What could be a better choice for an adequate comparison than the Tempier Cabassaou? It was not difficult to gather my friends to taste these benchmarks, so we sat together in March to have some fun. I presented the bottles in a blind fashion to them, as I usually do, and also I added a few more wines, just to get it more difficult to make guesses. When the Pie Franco was poured, they liked it quite a lot – but did not recognize that this is the Jumilla. Upon revealing their reaction was disappointment, followed by comments like “a nice wine but not serious, rating it to 99 points is a joke”.
For me the most interesting part is style. What I tasted from the producer from vintages like 2013 showed that heavy handed, New World like approach quite typical to many Spanish wine regions – lots of sweetness, ripeness and new oak. This Monastrell on the other hand (and other wines from this house, started from the vintage 2017) seems like changed direction completely. It’s restrained, dialed down; wood is gone, too. This aims at purity.

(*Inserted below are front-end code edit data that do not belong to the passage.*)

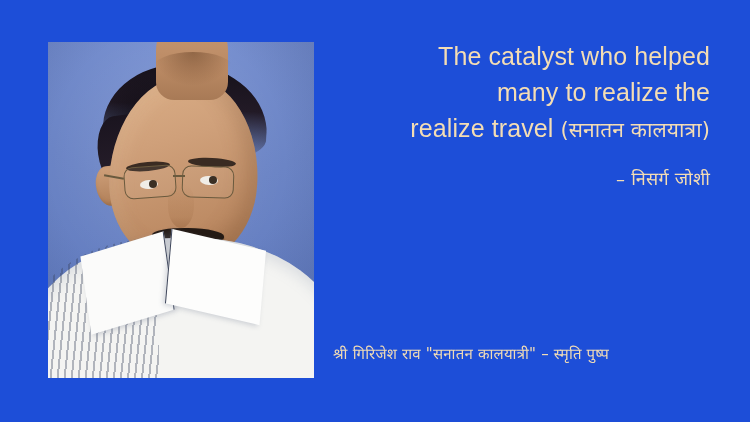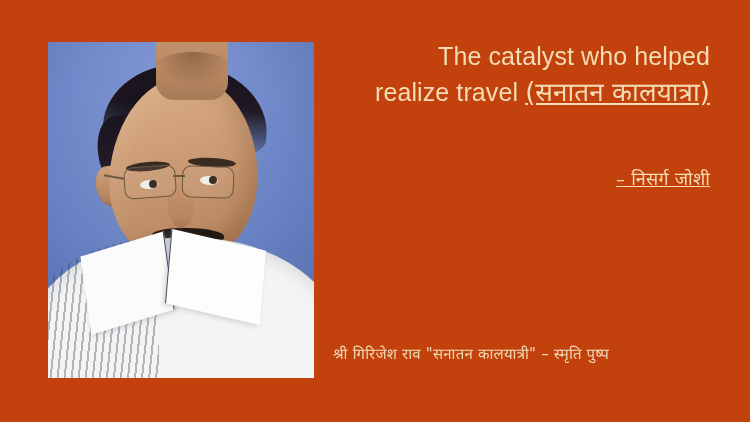--- a/index.html
+++ b/index.html
@@ -13,7 +13,7 @@
     width: 750px;
     height: 422px;
     overflow: hidden;
-    background: #c2410c;
+    background: #1d4ed8;
     font-family: "Liberation Sans", "DejaVu Sans", sans-serif;
   }
 

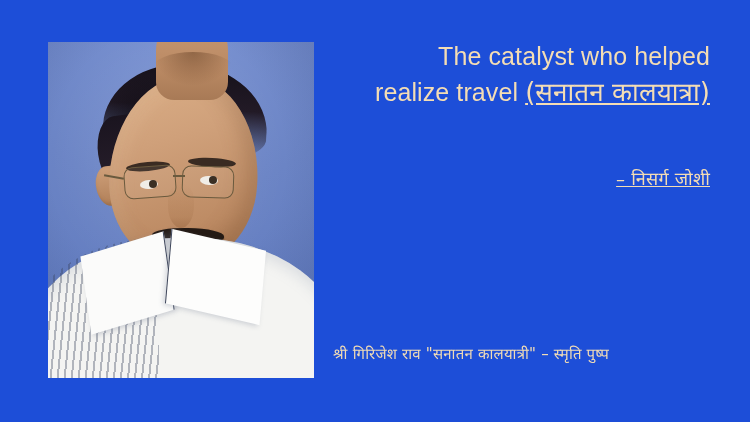--- a/index.html
+++ b/index.html
@@ -358,6 +358,7 @@
 
   <div class="quote">
     <div class="quote-line">The catalyst who helped</div>
+    <div class="quote-line">many to realize the</div>
     <div class="quote-line"><span>realize travel </span><span class="deva">(सनातन कालयात्रा)</span></div>
   </div>
 

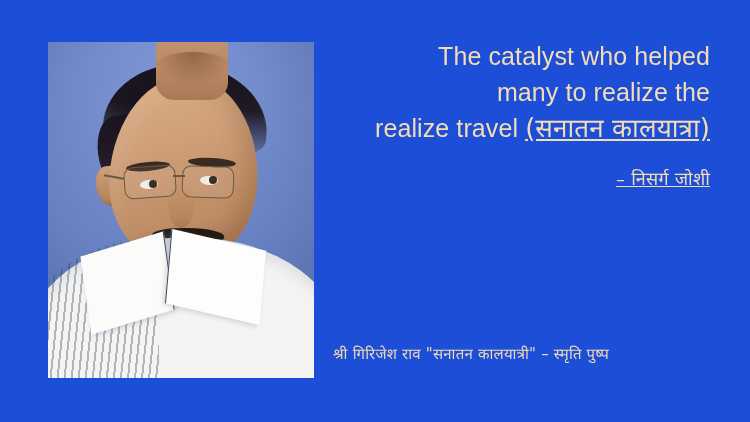--- a/index.html
+++ b/index.html
@@ -285,8 +285,7 @@
   }
   .quote-line .deva {
     font-family: "DejaVu Sans", "Liberation Sans", sans-serif;
-    font-size: 26px;
-    text-decoration: underline;
+    font-size: 21px;
   }
   .attribution {
     position: absolute;

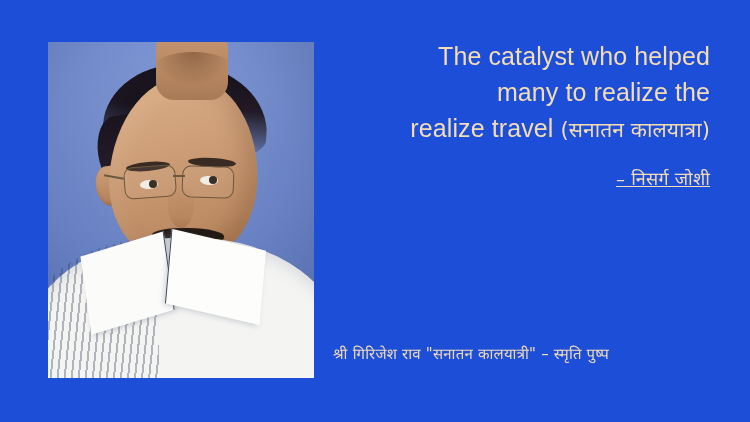--- a/index.html
+++ b/index.html
@@ -297,7 +297,6 @@
     font-family: "DejaVu Sans", "Liberation Sans", sans-serif;
     font-size: 18px;
     letter-spacing: 0.2px;
-    text-decoration: underline;
   }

Unusually lively and fresh for a Monastrell. Savoury and restrained, as it would have been fermented with native yeast and aged in concrete. A lot more vinuous and likable than their wines from the previous era, but on the other hand it lost a lot of complexity – a humble El Molar 2013 was richer than this. Dates, leather, salted caramel – real Mourvedre character. Medium-bodied with crisp acidity, tannins are softer then usual. Quite balanced and easy to drink. Don’t expect a powerhouse.